Monday, February 2, 2009

Preparing for Disaster: How to Store Water

In my last post, I touched upon the subject of the power going out and the ramifications of such a problem. In addition to food being a problem, one other thing to consider is the fact you may be with out water for awhile. Now is the time to get a storage plan in place and to start having a store of water in your home. Here are some timely tips:

To store water, containers are needed. Ideally they should be opaque so they can block light and be small enough to carry. Each gallon of water weighs approximately pounds. A five gallon jug translates into approximately 40 pounds. You should plan accordingly.

55 Gallon drums:
Drums holding approximately 55 gallons can be purchased reasonably from an area beverage dealer like Pepsi or Coke. Even though they are primarily white, a coat of dark paint can be applied to the container. Restaurants also are a good place to look for these 55 gallon drums. They may have contained anything from soy sauce to jalapenos. A food grade drum suitable for storing water will be stamped with the "2" symbol on the bottom of the container. Further, Water Barrels and Storage
or a 55 Gallon Water Barrel package
can be purchased from companies that specialize in preparedness products.

While a 55 gallon container is too large to be moved easily, it's good insurance against water shortages.

Four and Five Gallon Containers can also be obtained from the local beverage dealer. These 5 gallon containers are dark blue with screw type tops and built-in handles. Soft drink companies recycle these containers for their own use, so phone first for availability.

Soft Drink Bottles
Additionally, save 2-liter soft drink bottles. They are ideal for water storage. Even though they are clear and water purity will deteriorate more quickly, their small size will make changing water easy. But of course, many 2-3 litre bottles are not clear, but colored, making them even more ideal for water storage. These bottles are easy to store because of their size and are excellent to tuck in cars and backpacks.

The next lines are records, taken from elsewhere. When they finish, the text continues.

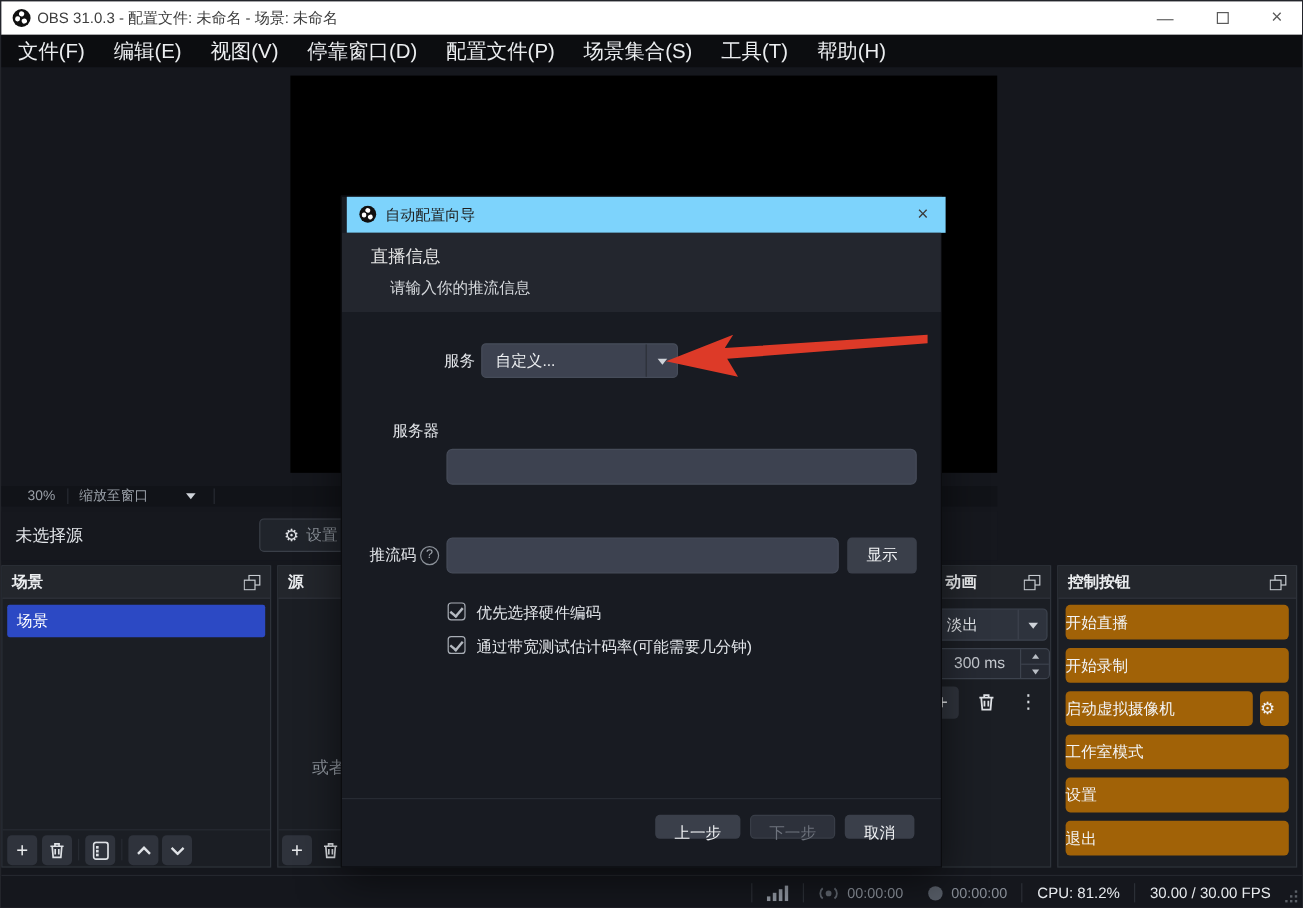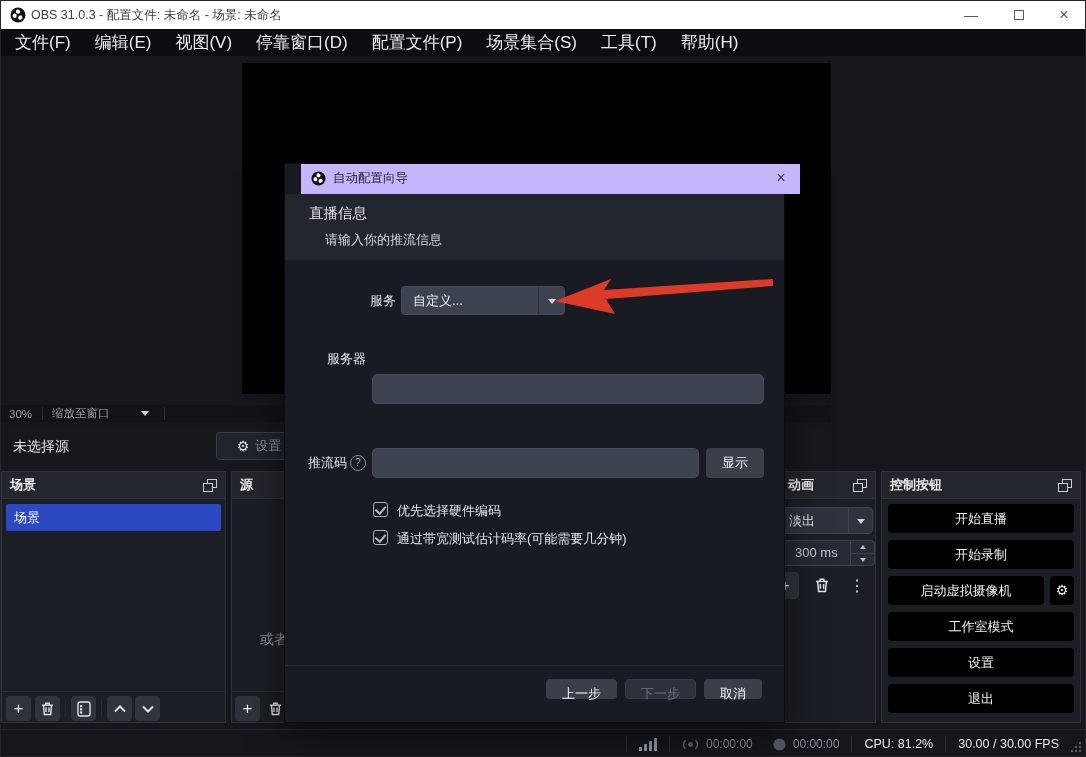"自动配置向导" .dlg-titlebar { background: #c4b5fd -> #7dd3fc; font-family: Liberation Mono, monospace -> none; left: 16px -> 4px }
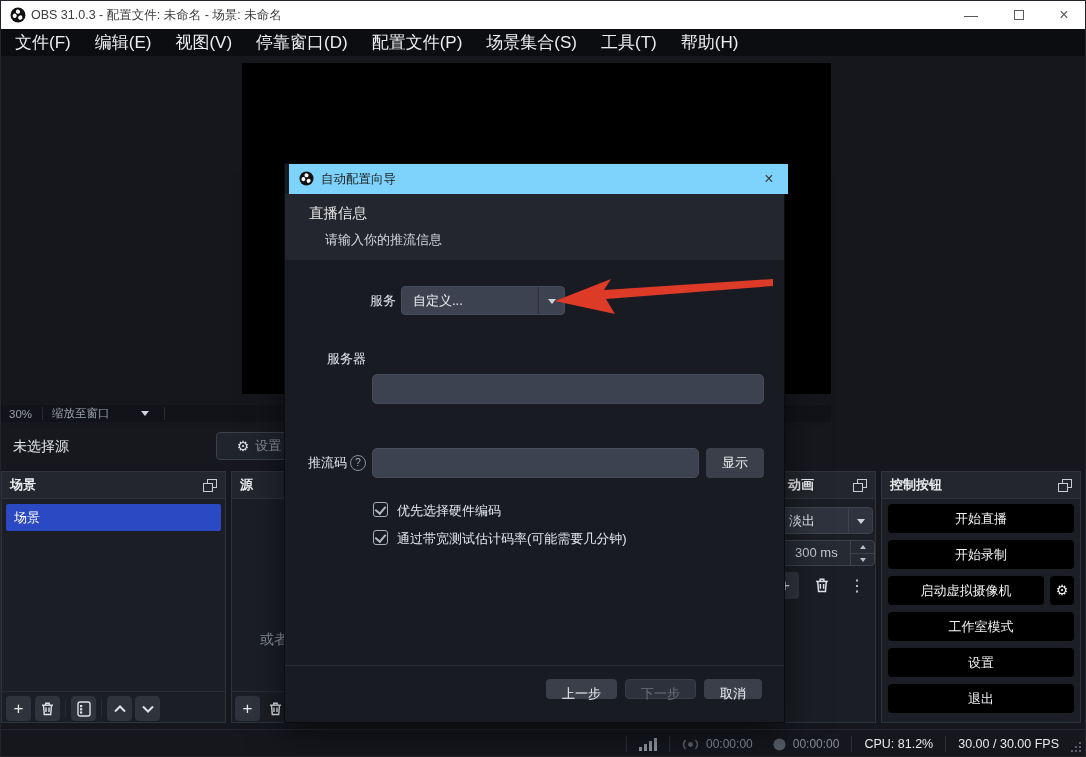"30%" span { margin-left: 8px -> 22px }
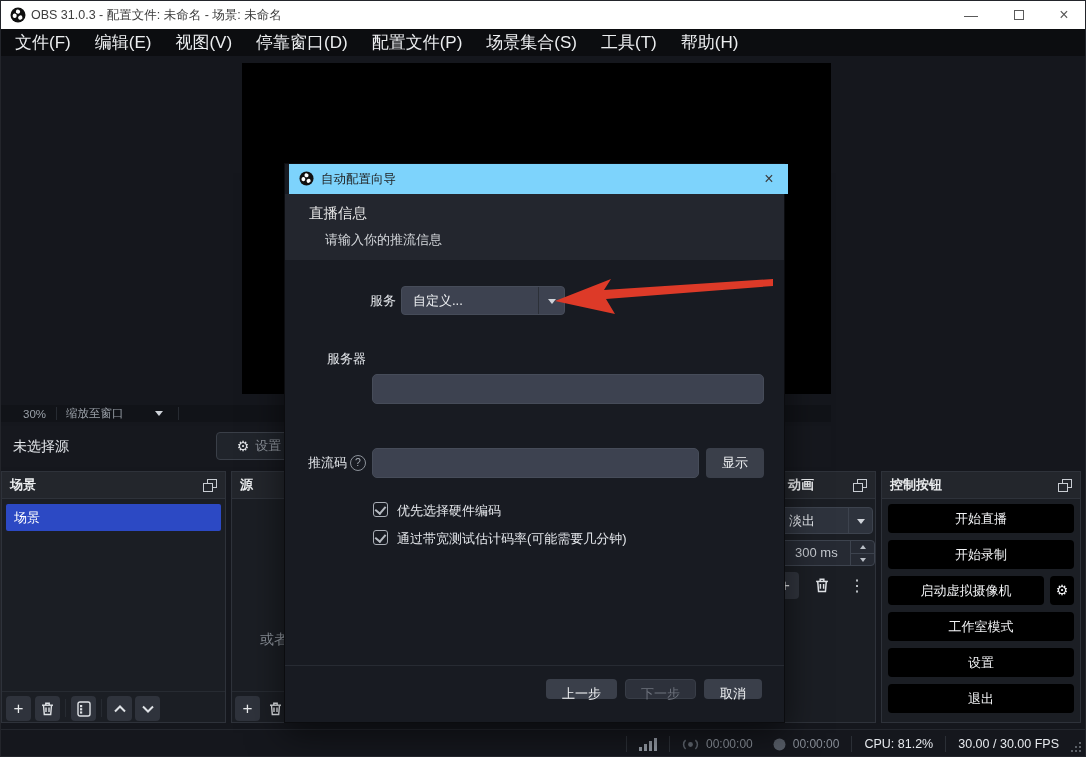"开始直播" .cbtn { background: #000000 -> #a16207; text-align: center -> left }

Other Sources of water containers
Check other area restaurants for possible containers, such as ice-cream outlets, deli's, bakeries, etc. Often they will have containers which will be suitable for storing water.

Removing Smells from Your Containers
If you want to use food storage containers that still have a residual scent like pickles, the best way to clean them is wash thoroughly with soapy water and a little bleach. Let them sit with the lid off for a week, preferably where the direct sunlight can heat them. Wash again, wipe dry and allow to set in the sun upside down to drain any excess water.

Remember to store your water in a dark area and check your water for taste every 6 months. Water stored under these conditions need not be replaced for several years. If your storage container is light permeable, plan to change the contents every 6 months.

It is important to obtain your containers today and get those containers full of water. Do not wait for a disaster to strike...whether it be a severe winter storm where pipes, etc. can freeze, or it be the power going out....prepare today so you'll be ready tomorrow!